Task to carry out ▸
Take nothing but the lines from the one with "flex-direction: column ->" through the one with "text-decoration: none ->" in the entries below, both ends kept, and return them exactly with pictures left out.

Records shown ▸
::::
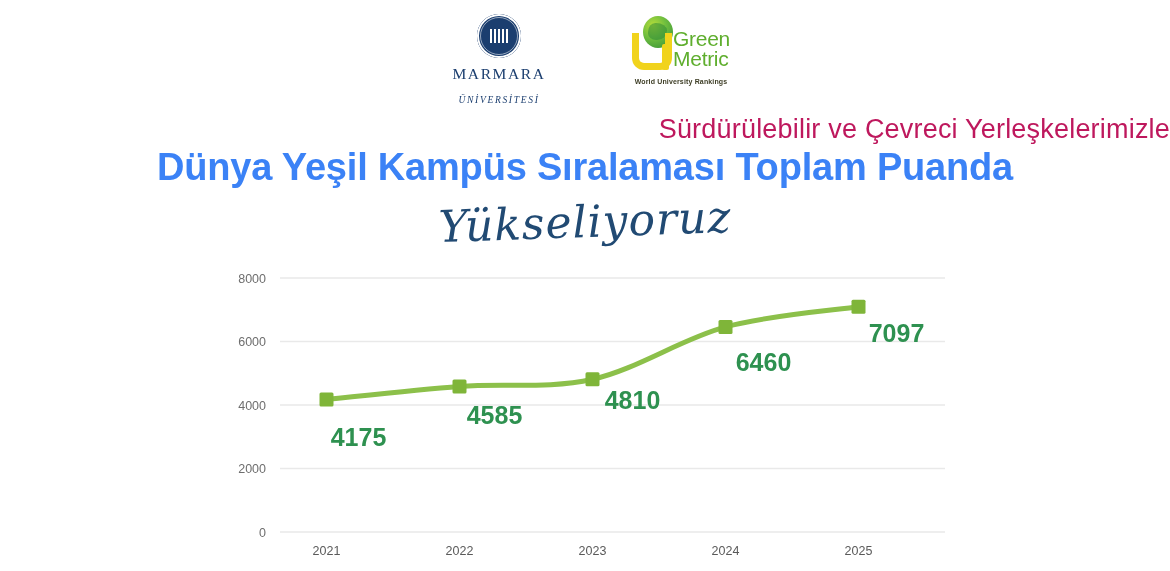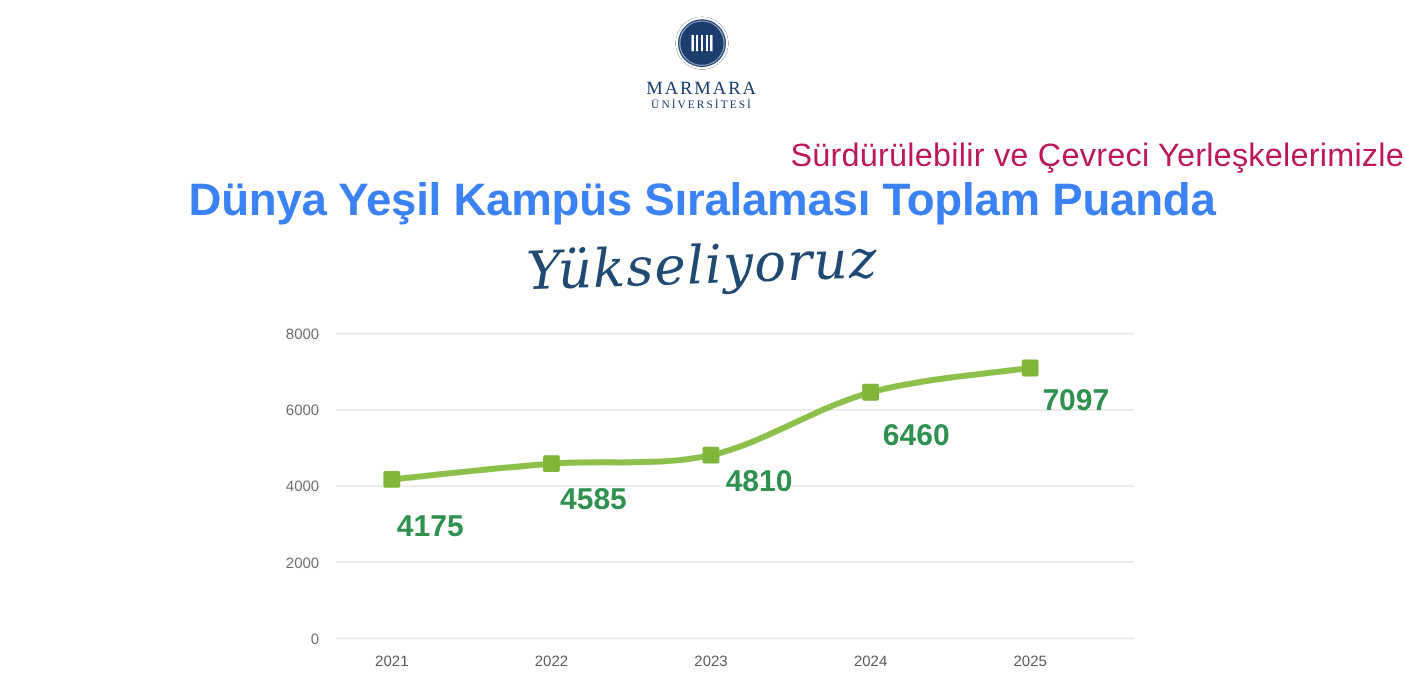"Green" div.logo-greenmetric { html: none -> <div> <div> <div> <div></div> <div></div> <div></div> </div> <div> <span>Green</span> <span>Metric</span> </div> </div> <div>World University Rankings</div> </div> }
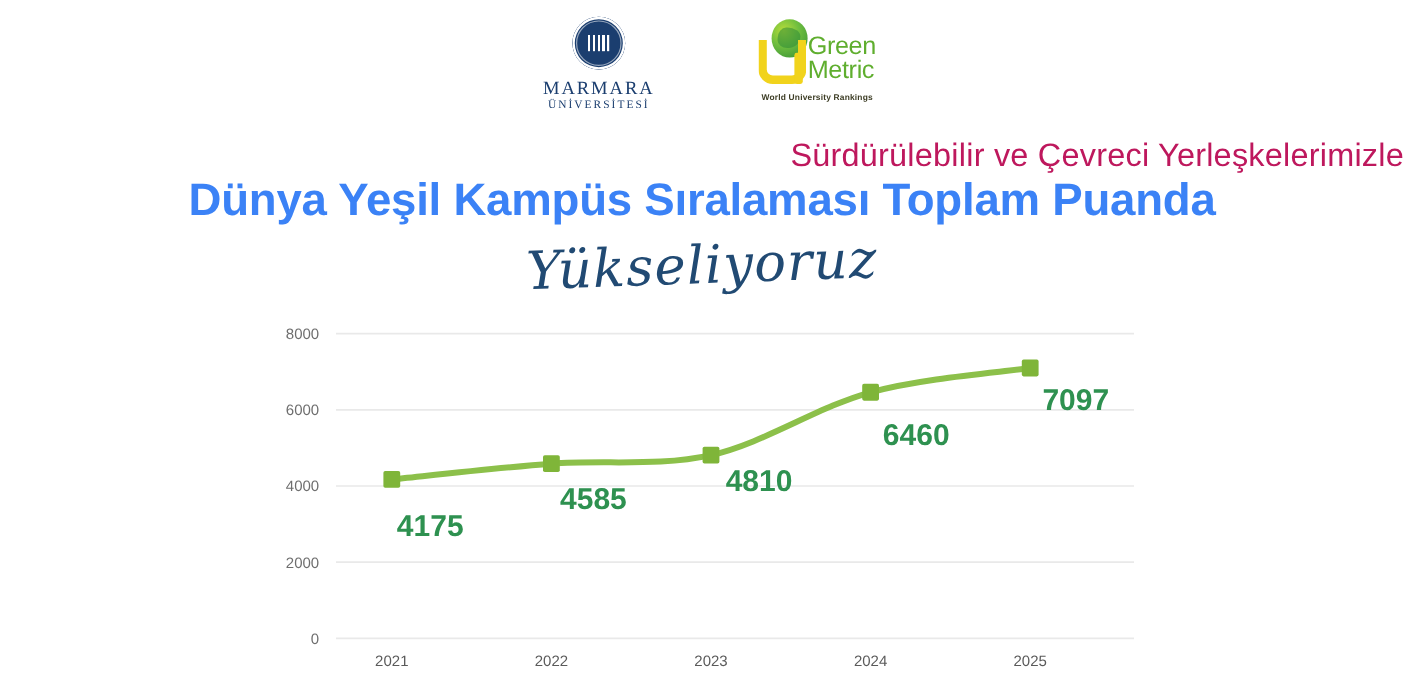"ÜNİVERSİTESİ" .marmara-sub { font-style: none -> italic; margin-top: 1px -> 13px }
::::
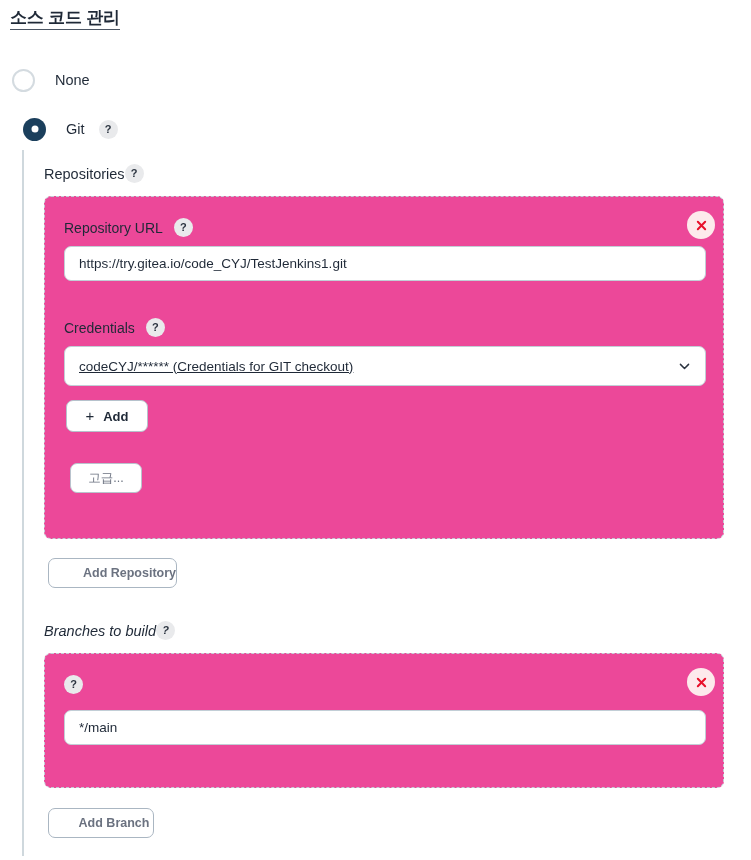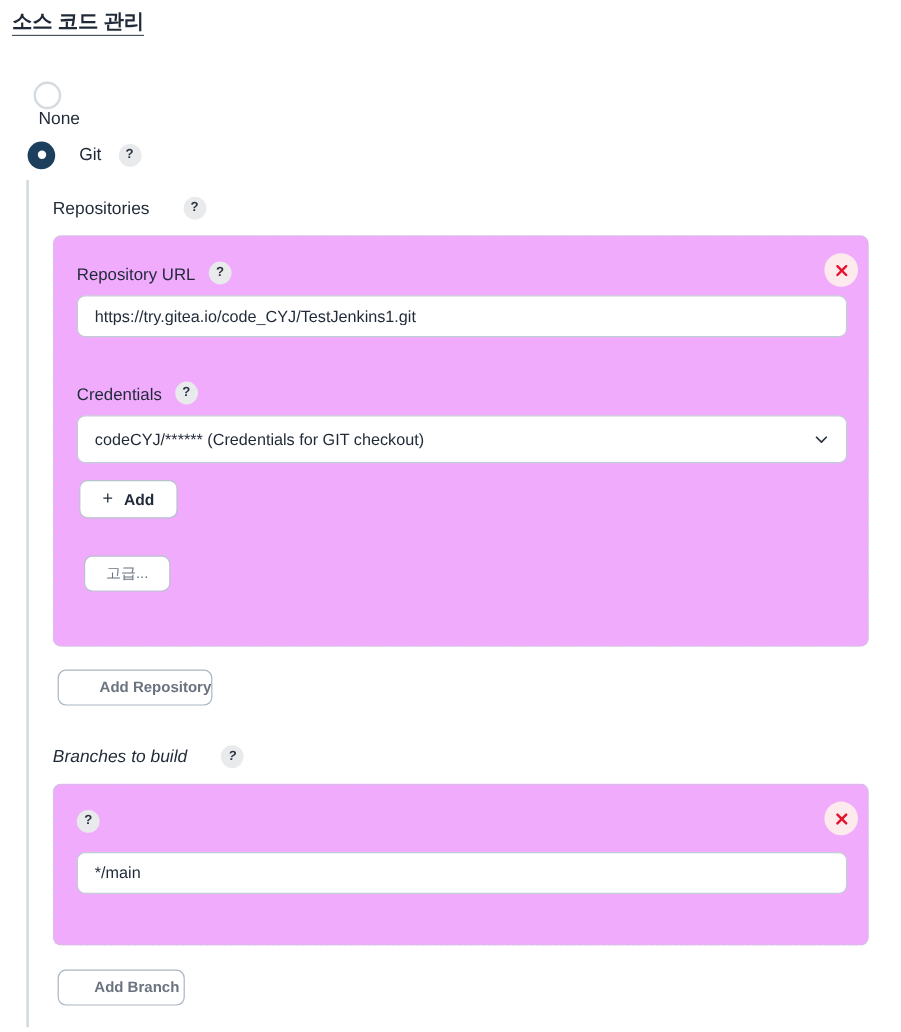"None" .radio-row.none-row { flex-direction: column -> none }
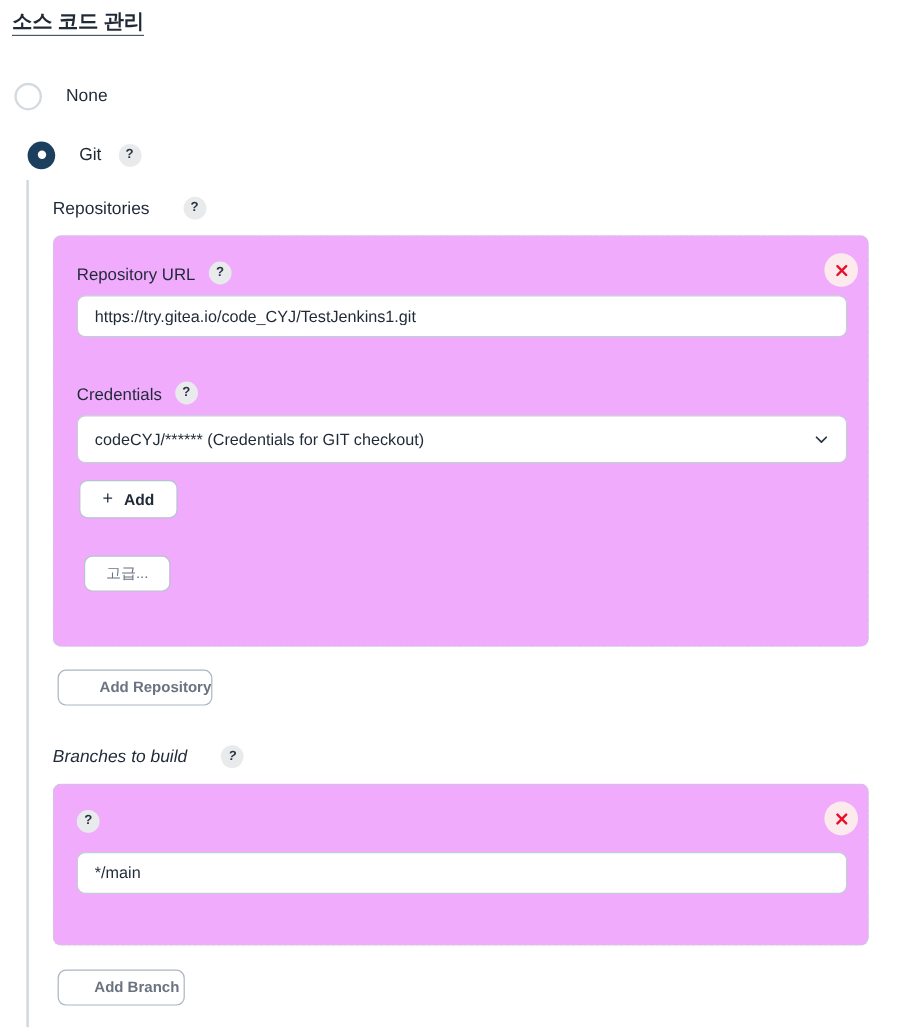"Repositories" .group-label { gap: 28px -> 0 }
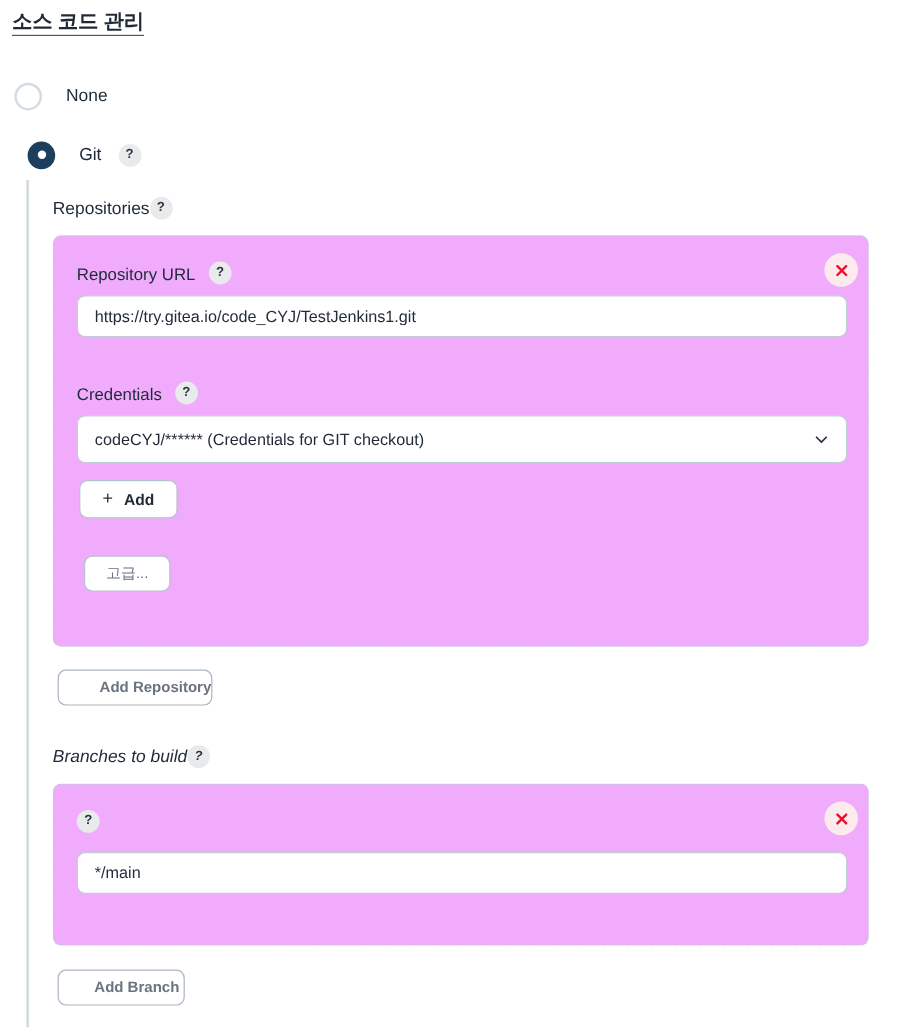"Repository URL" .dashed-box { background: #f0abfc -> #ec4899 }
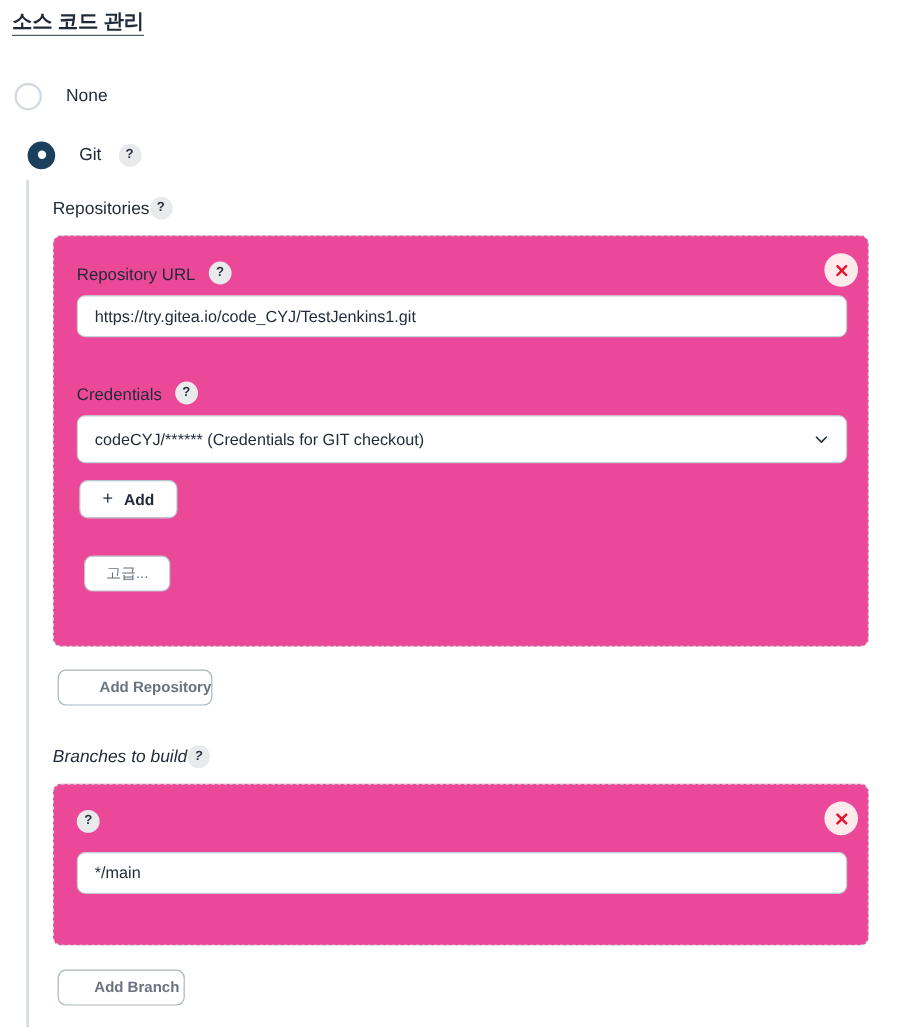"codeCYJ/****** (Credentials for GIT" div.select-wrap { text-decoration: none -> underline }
::::
Response to the task ▸
"None" .radio-row.none-row { flex-direction: column -> none }
"Repositories" .group-label { gap: 28px -> 0 }
"Repository URL" .dashed-box { background: #f0abfc -> #ec4899 }
"codeCYJ/****** (Credentials for GIT" div.select-wrap { text-decoration: none -> underline }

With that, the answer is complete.